There doesn't seem to be any point of a deposit if it is refundable. As to the argument it shows you have money, well showing you have $5K doesn't mean you have $50K, so there is still some risk of the deal not proceding, as we're seeing here. Where I'm from, a deposit was lost (generally speaking) if you backed out of a deal. Thus deposits were generally small (say $100-$500 on a car purchase, even for $100K). Otherwise, it was generally a strong handshake between parties. If you couldn't do the deal, everyone said perhaps next time, and went on their way - things happen. The dealership was compensated for paperwork etc. through the lost deposit, give or take.

The world's become more complicated. I'm not sure if this is because of the buyers or sellers - probably a little of both. Plus the advent of easy credit. It's nostalgic to see folks like Walmart bringing back layaway. What a foreign (sic) concept - pay for something before you can get it.

I'm with the OP - $5K is too much to lose. Non-refundable deposits should be much smaller.


----------



## lqaddict (Dec 5, 2006)

SD 335is said:


> Why did you ever put down a $5,000 deposit? There's just no reason to put down this large a deposit, most people do $500 or $1,000, and some do $0, it all depends on the dealership and your relationship with them. Good luck and I hope you get your full deposit back.

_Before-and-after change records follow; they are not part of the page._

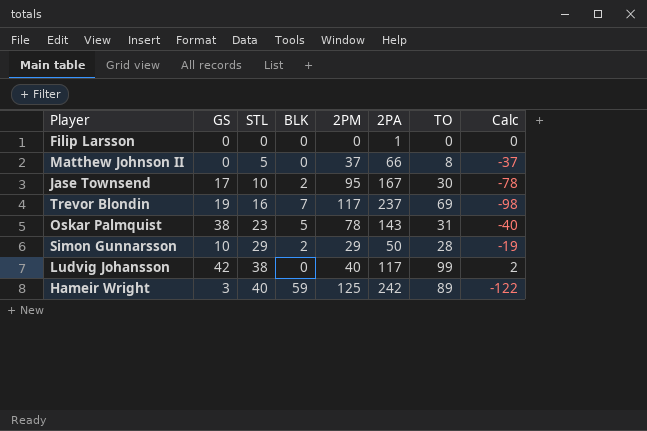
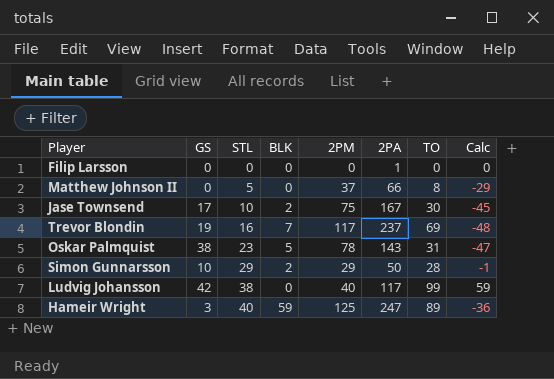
column Calc | formula: [GS] - [2PM] -> [TO] - [2PM]
Jase Townsend | 2PM: 95 -> 75
Hameir Wright | 2PA: 242 -> 247

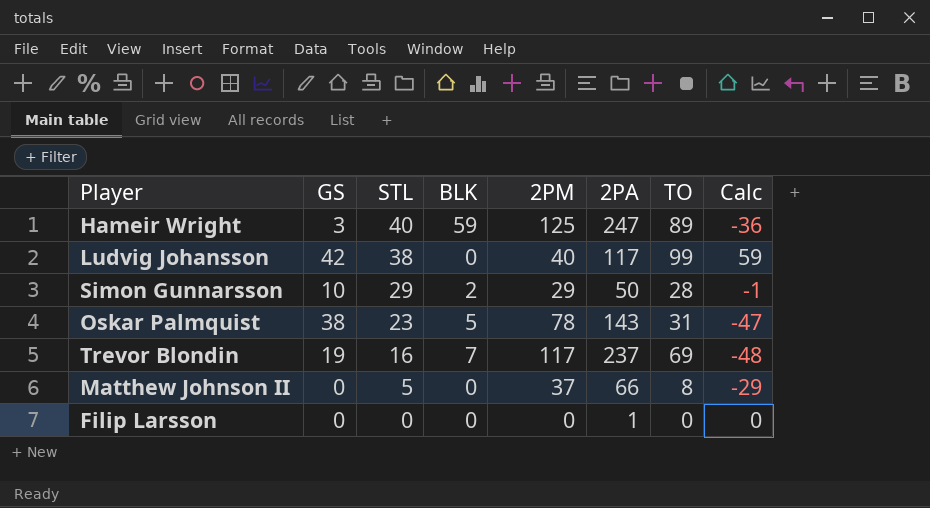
row order: STL ascending -> STL descending
row Jase Townsend: 17 | 10 | 2 | 75 | 167 | 30 | -45 -> none

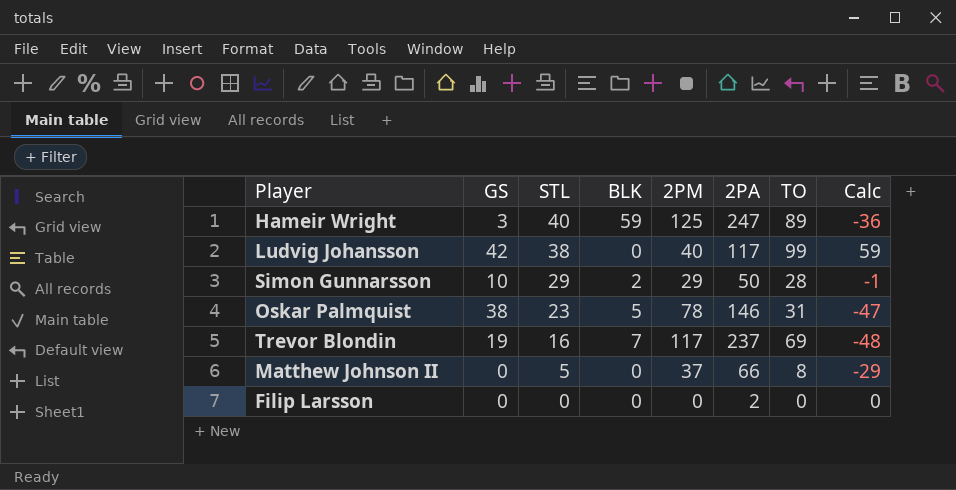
Oskar Palmquist | 2PA: 143 -> 146
Filip Larsson | 2PA: 1 -> 2

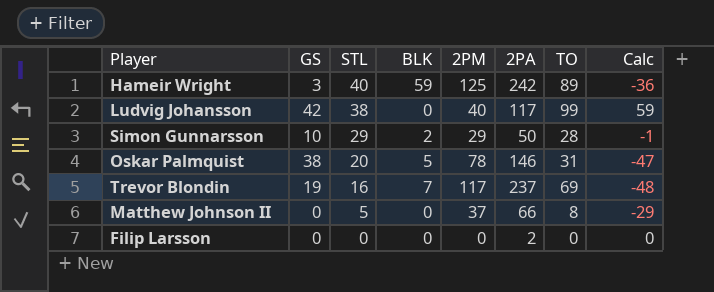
Hameir Wright | 2PA: 247 -> 242
Oskar Palmquist | STL: 23 -> 20

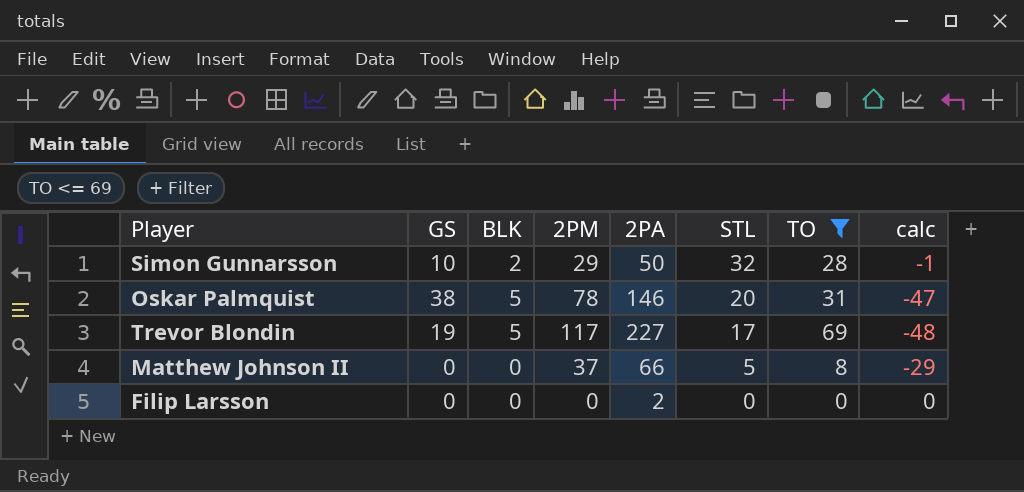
filter: none -> TO <= 69
column STL | position: 3 -> 6
column name: Calc -> calc
Simon Gunnarsson | STL: 29 -> 32
Trevor Blondin | BLK: 7 -> 5
Trevor Blondin | 2PA: 237 -> 227
Trevor Blondin | STL: 16 -> 17

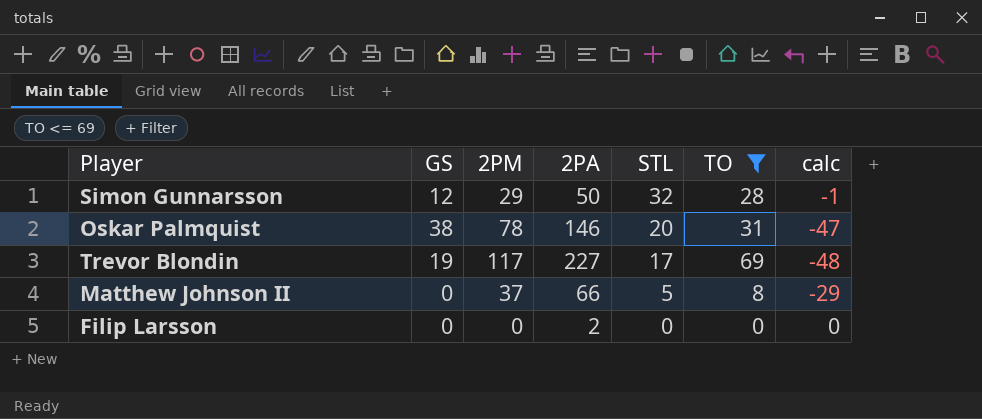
column BLK | position: 3 -> none
Simon Gunnarsson | GS: 10 -> 12

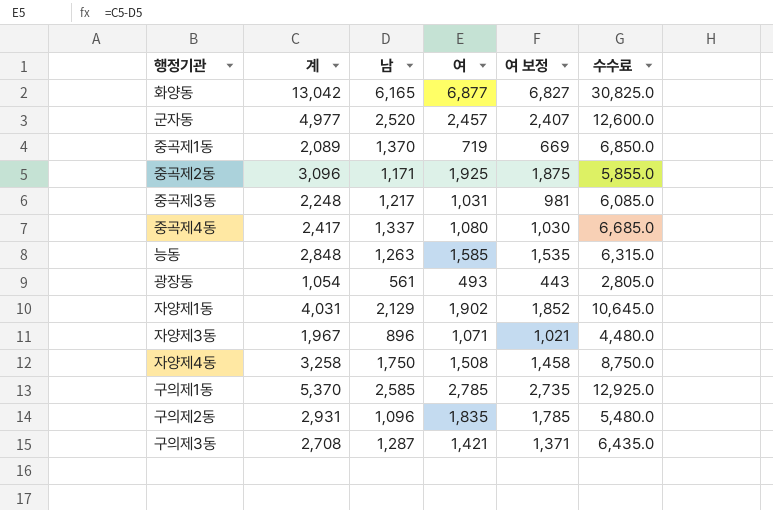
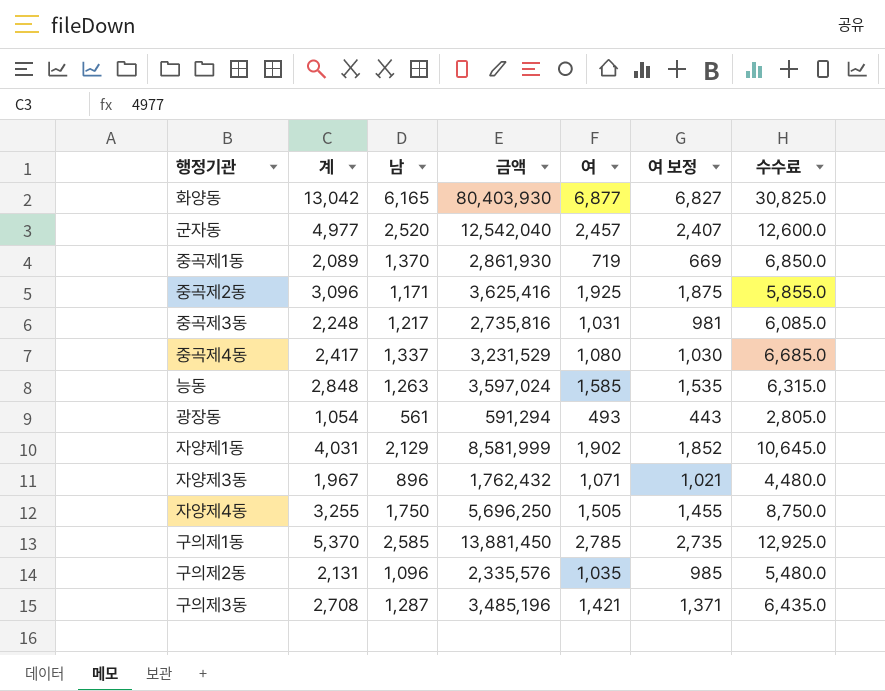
column 금액 | formula: none -> [계] * [남]
자양제4동 | 계: 3,258 -> 3,255
자양제4동 | 여: 1,508 -> 1,505
자양제4동 | 여 보정: 1,458 -> 1,455
구의제2동 | 계: 2,931 -> 2,131
구의제2동 | 여: 1,835 -> 1,035
구의제2동 | 여 보정: 1,785 -> 985

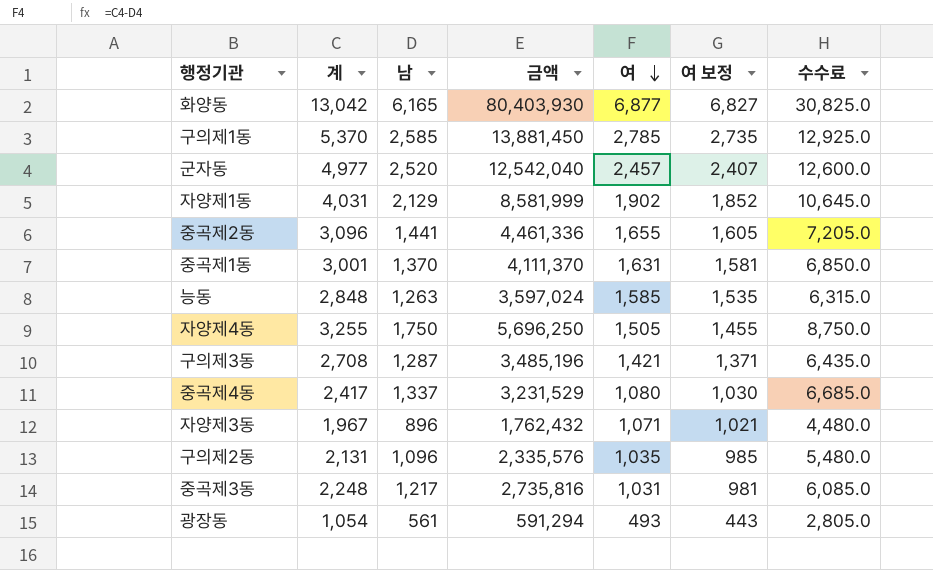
row order: none -> 여 descending
중곡제2동 | 남: 1,171 -> 1,441
중곡제2동 | 금액: 3,625,416 -> 4,461,336
중곡제2동 | 여: 1,925 -> 1,655
중곡제2동 | 여 보정: 1,875 -> 1,605
중곡제2동 | 수수료: 5,855.0 -> 7,205.0
중곡제1동 | 계: 2,089 -> 3,001
중곡제1동 | 금액: 2,861,930 -> 4,111,370
중곡제1동 | 여: 719 -> 1,631
중곡제1동 | 여 보정: 669 -> 1,581

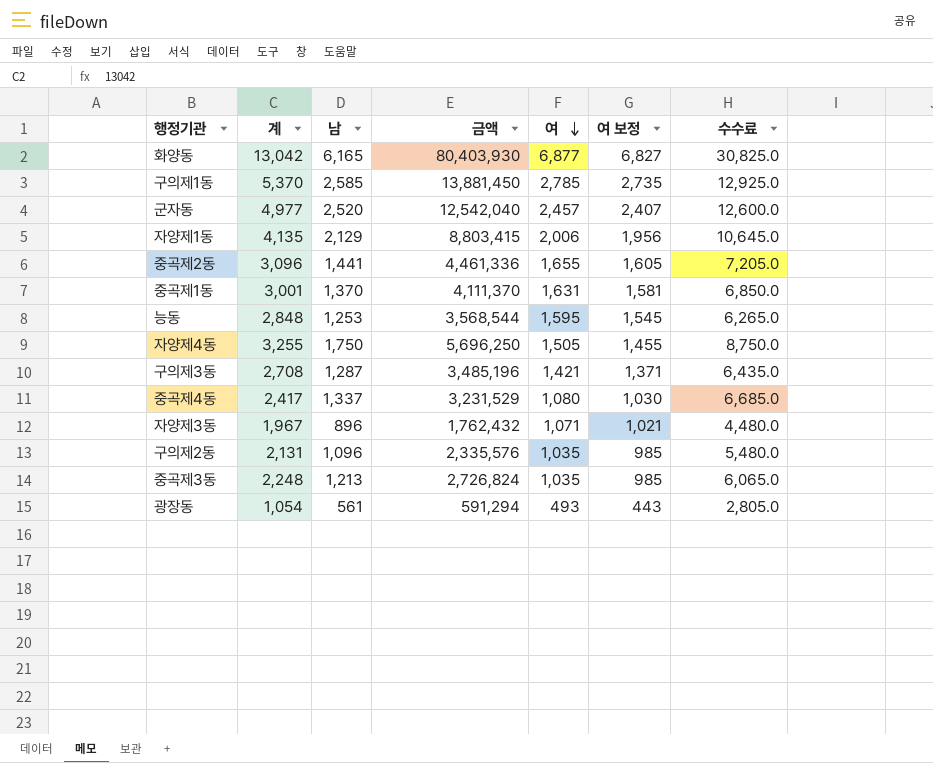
자양제1동 | 계: 4,031 -> 4,135
자양제1동 | 금액: 8,581,999 -> 8,803,415
자양제1동 | 여: 1,902 -> 2,006
자양제1동 | 여 보정: 1,852 -> 1,956
능동 | 남: 1,263 -> 1,253
능동 | 금액: 3,597,024 -> 3,568,544
능동 | 여: 1,585 -> 1,595
능동 | 여 보정: 1,535 -> 1,545
능동 | 수수료: 6,315.0 -> 6,265.0
중곡제3동 | 남: 1,217 -> 1,213
중곡제3동 | 금액: 2,735,816 -> 2,726,824
중곡제3동 | 여: 1,031 -> 1,035
중곡제3동 | 여 보정: 981 -> 985
중곡제3동 | 수수료: 6,085.0 -> 6,065.0

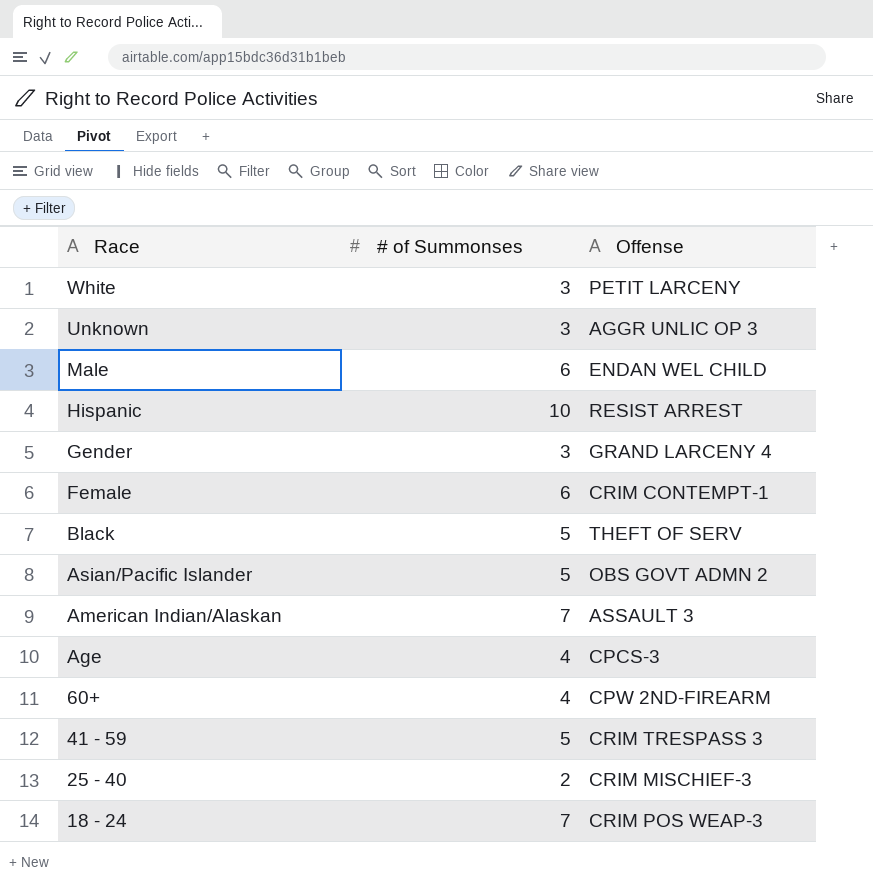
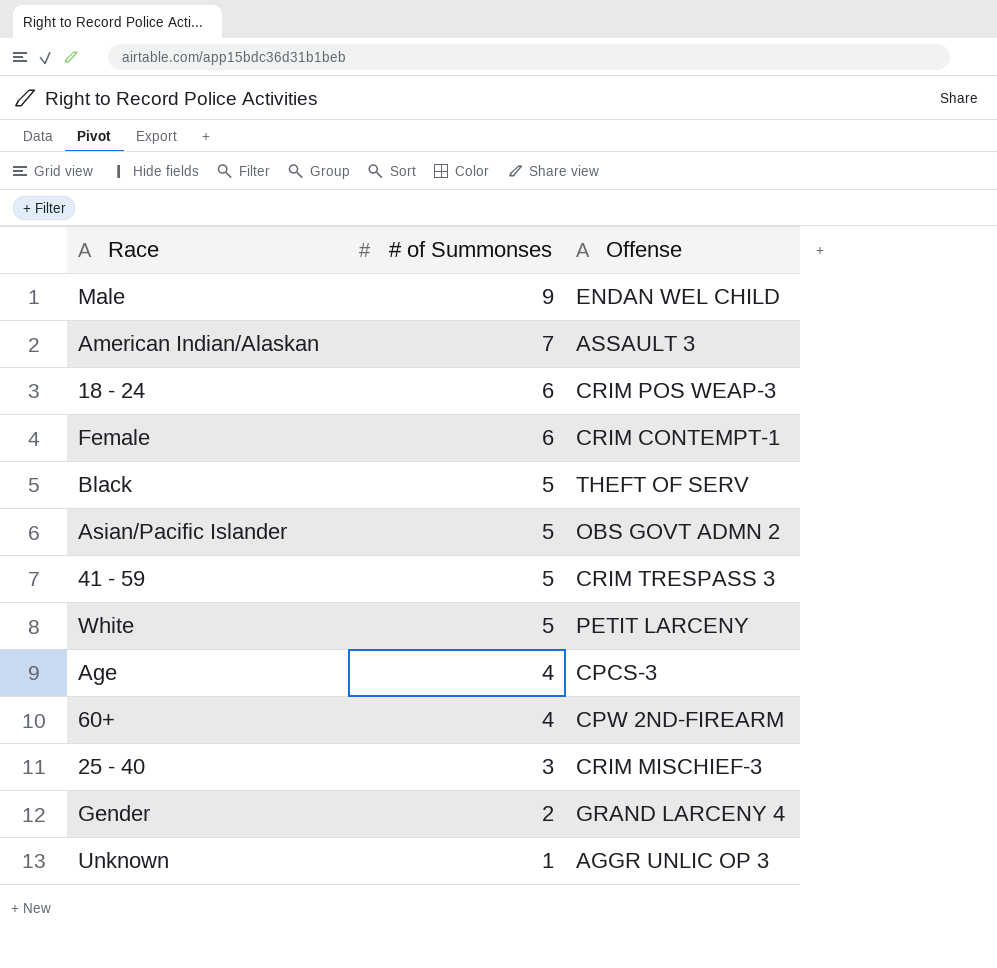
row order: Race descending -> # of Summonses descending
row Hispanic: 10 | RESIST ARREST -> none
Male | # of Summonses: 6 -> 9
18 - 24 | # of Summonses: 7 -> 6
White | # of Summonses: 3 -> 5
25 - 40 | # of Summonses: 2 -> 3
Gender | # of Summonses: 3 -> 2
Unknown | # of Summonses: 3 -> 1

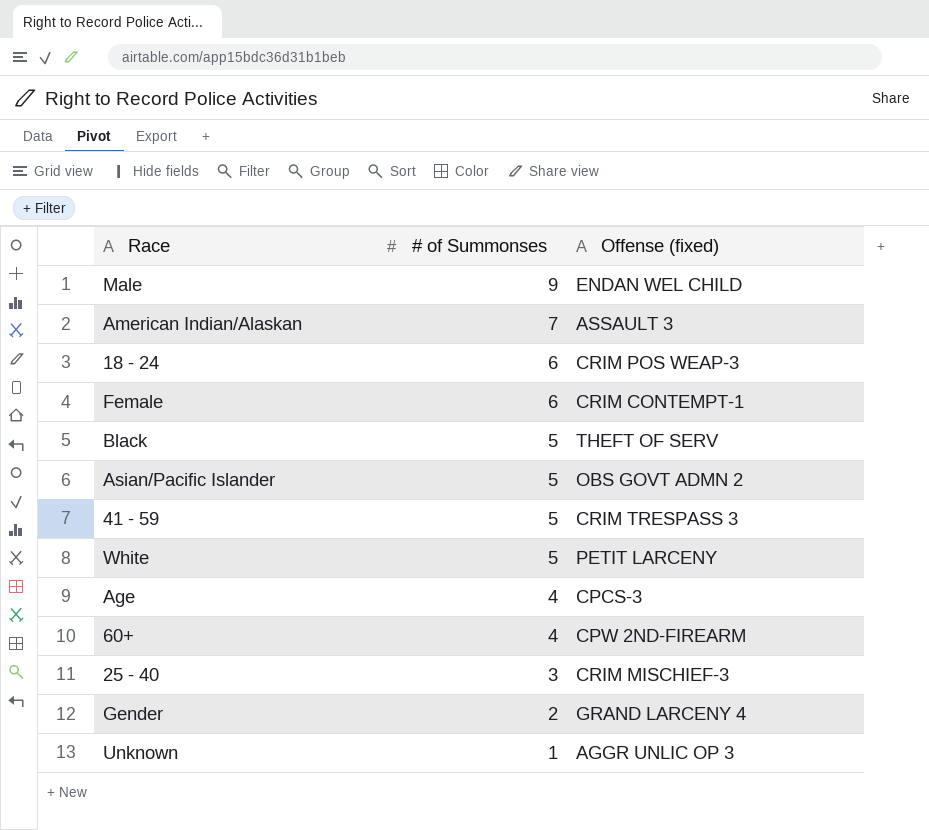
column name: Offense -> Offense (fixed)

I don't know at a Subaru dealership they took $100 on my wrx pre-order, but a BMW dealership I ordered my e90 from required $5000 non-refundable deposit.

Sent from my Nexus S 4G using Bimmer


----------



## Elias (Jun 26, 2005)

If its been eight weeks since you put your deposit down your car has most likely been built but you should still be able to get your deposit back. Its happened to me before and I got my deposit back no questions asked. You haven't signed any contracts yet and no product or service has been rendered so its up to you now to go there and get your money back. 


Btw don't expect any warm fuzzies from the dealer when you go see them and good luck ordering a car from them again in the future!:tsk:


----------



## chrisk03 (Jun 30, 2010)

Try and check your State law, as well, especially if u signed anything that could b construed as a "nonrefundable" statement. 

My car took almost 3 months and I almost cancelled and could have gotten my deposit back based on that because the dealer had to "perform" within 8 weeks unless stated otherwise in the contract per PA law.

Otherwise go the credit card company route if they don't respond to u. Good luck.

Sent from my HTC Sensation 4G using Bimmer


----------



## Ty Vil (Dec 19, 2002)

Weird how all the CA's knew this was going to be a "goofy" order for a car... It's like we've seen this story play out before.


----------



## SARAFIL (Feb 19, 2003)

chrischeung said:


> As an Australian, I find the US concept of a deposit strange.
> 
> There doesn't seem to be any point of a deposit if it is refundable. As to the argument it shows you have money, well showing you have $5K doesn't mean you have $50K, so there is still some risk of the deal not proceding, as we're seeing here. Where I'm from, a deposit was lost (generally speaking) if you backed out of a deal. Thus deposits were generally small (say $100-$500 on a car purchase, even for $100K). Otherwise, it was generally a strong handshake between parties. If you couldn't do the deal, everyone said perhaps next time, and went on their way - things happen. The dealership was compensated for paperwork etc. through the lost deposit, give or take.


doesn't prove that you have all of the money, but it shows commitment. How many people will put down $500 or $1000 or possibly more and let a dealer keep it for a few months if they have no intention to buy the car? Sure, things could still happen and you could still cancel... but they have a much better shot of getting you to take delivery if you let them hold your money.


----------